What is needed is an exact copy of the records below, without the pictures.

** Opening Material for this exercise block **

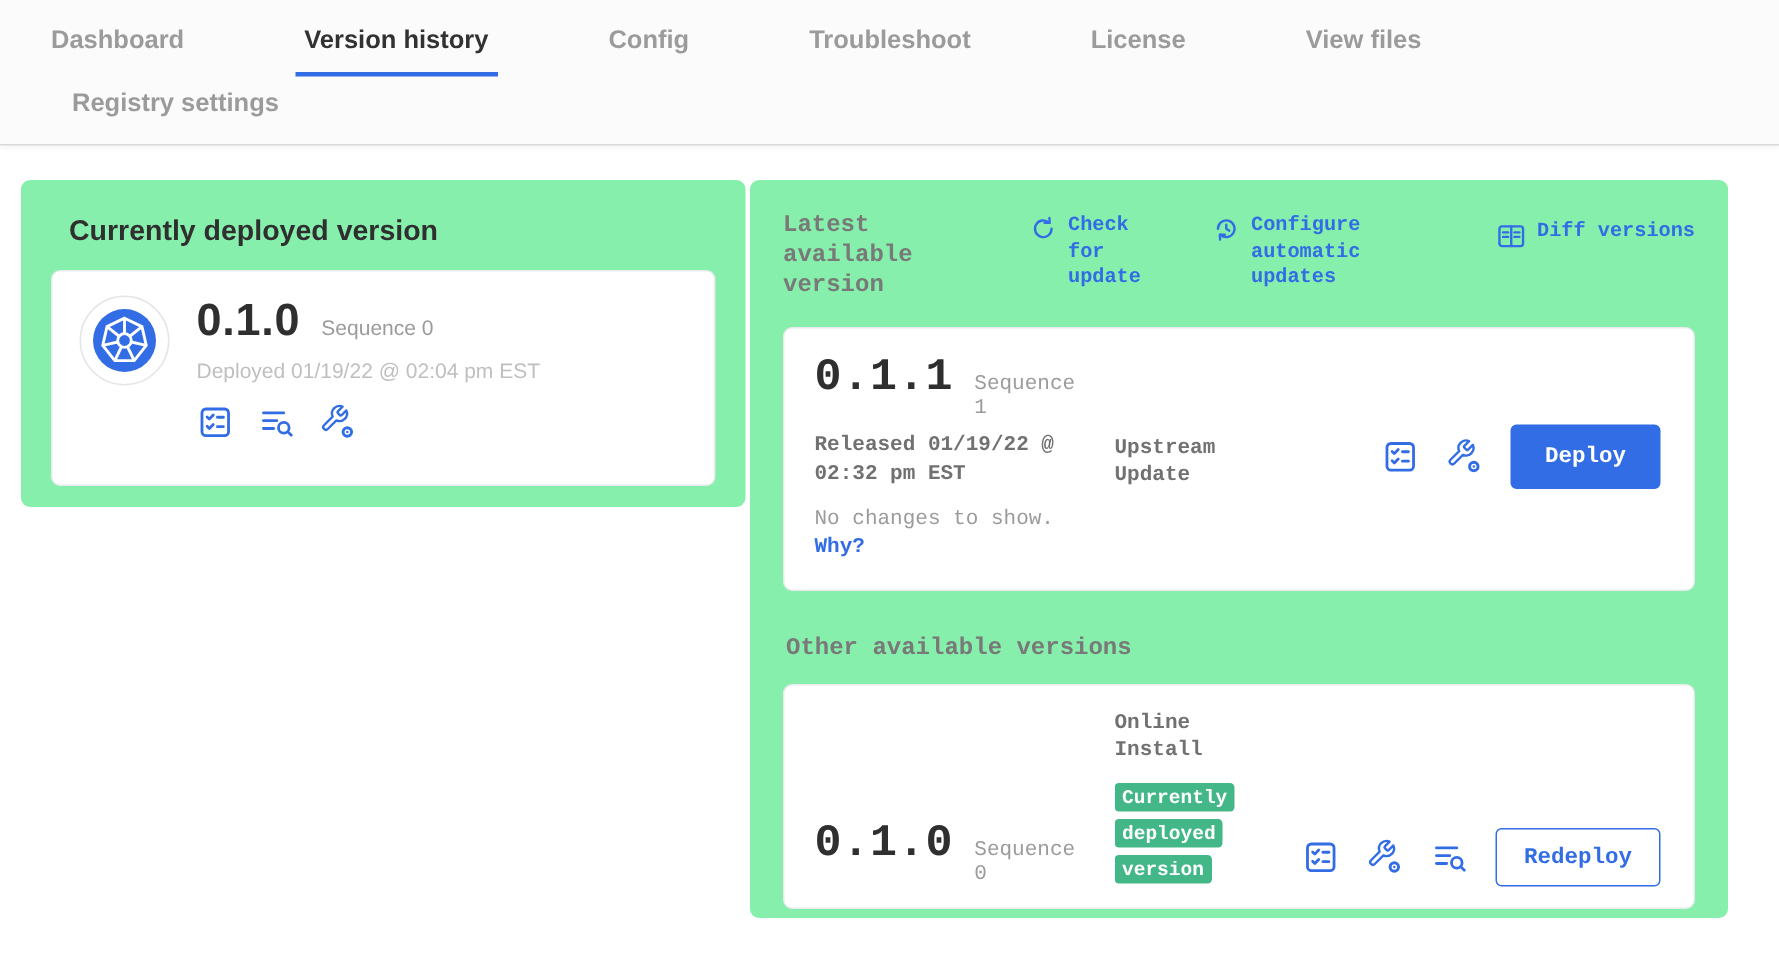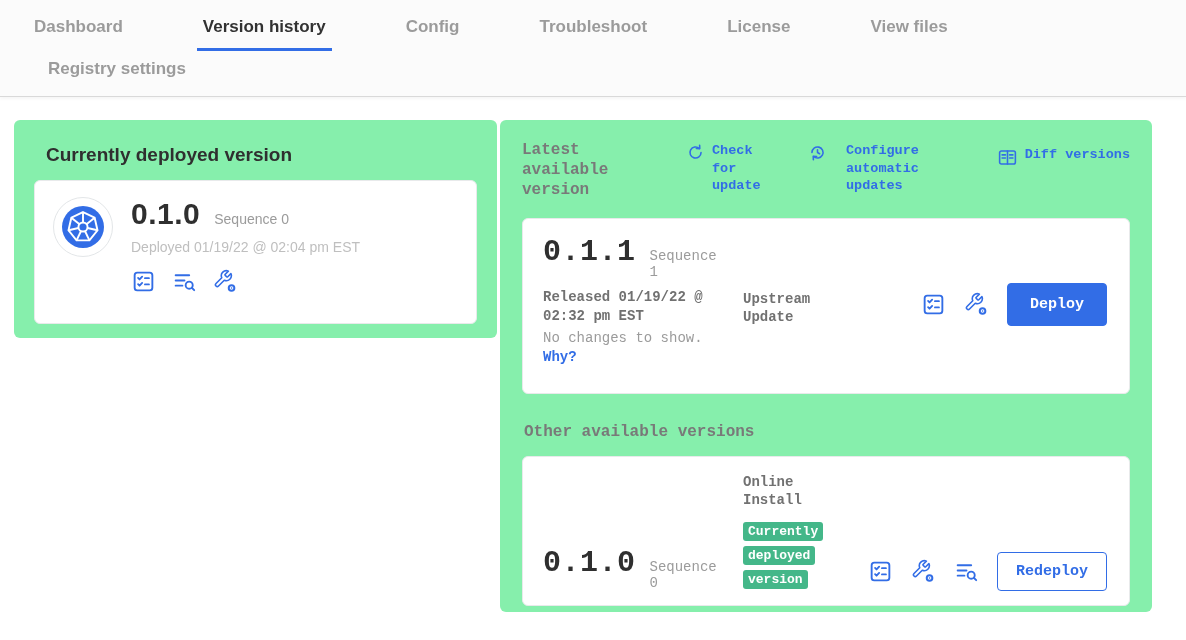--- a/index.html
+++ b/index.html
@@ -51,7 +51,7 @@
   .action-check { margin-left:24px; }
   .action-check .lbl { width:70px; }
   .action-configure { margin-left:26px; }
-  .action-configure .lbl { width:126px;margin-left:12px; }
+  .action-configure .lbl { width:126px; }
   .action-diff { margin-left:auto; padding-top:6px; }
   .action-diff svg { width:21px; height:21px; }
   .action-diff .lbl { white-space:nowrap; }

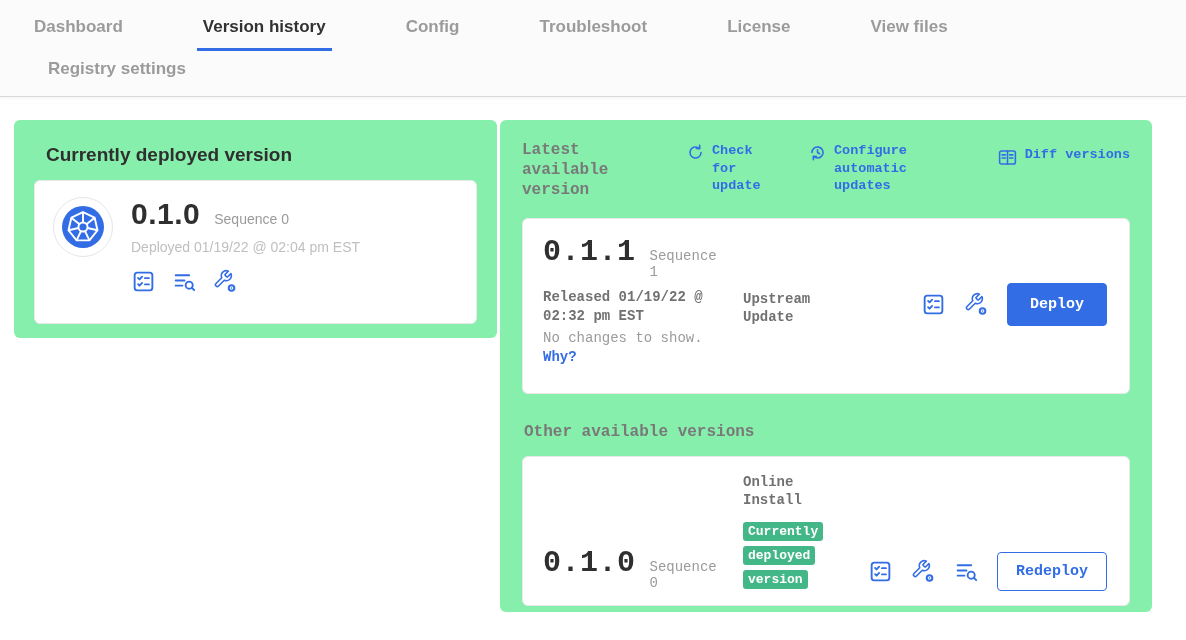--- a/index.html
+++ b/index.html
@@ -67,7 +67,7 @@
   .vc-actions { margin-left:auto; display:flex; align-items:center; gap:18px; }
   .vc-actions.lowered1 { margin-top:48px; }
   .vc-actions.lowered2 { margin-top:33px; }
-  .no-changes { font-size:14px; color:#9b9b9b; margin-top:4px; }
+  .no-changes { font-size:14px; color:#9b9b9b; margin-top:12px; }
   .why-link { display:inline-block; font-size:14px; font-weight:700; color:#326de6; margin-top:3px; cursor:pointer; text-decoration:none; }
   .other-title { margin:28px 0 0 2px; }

** Closing Material for this exercise block **

**Output below**
--- a/index.html
+++ b/index.html
@@ -51,7 +51,7 @@
   .action-check { margin-left:24px; }
   .action-check .lbl { width:70px; }
   .action-configure { margin-left:26px; }
-  .action-configure .lbl { width:126px;margin-left:12px; }
+  .action-configure .lbl { width:126px; }
   .action-diff { margin-left:auto; padding-top:6px; }
   .action-diff svg { width:21px; height:21px; }
   .action-diff .lbl { white-space:nowrap; }

--- a/index.html
+++ b/index.html
@@ -67,7 +67,7 @@
   .vc-actions { margin-left:auto; display:flex; align-items:center; gap:18px; }
   .vc-actions.lowered1 { margin-top:48px; }
   .vc-actions.lowered2 { margin-top:33px; }
-  .no-changes { font-size:14px; color:#9b9b9b; margin-top:4px; }
+  .no-changes { font-size:14px; color:#9b9b9b; margin-top:12px; }
   .why-link { display:inline-block; font-size:14px; font-weight:700; color:#326de6; margin-top:3px; cursor:pointer; text-decoration:none; }
   .other-title { margin:28px 0 0 2px; }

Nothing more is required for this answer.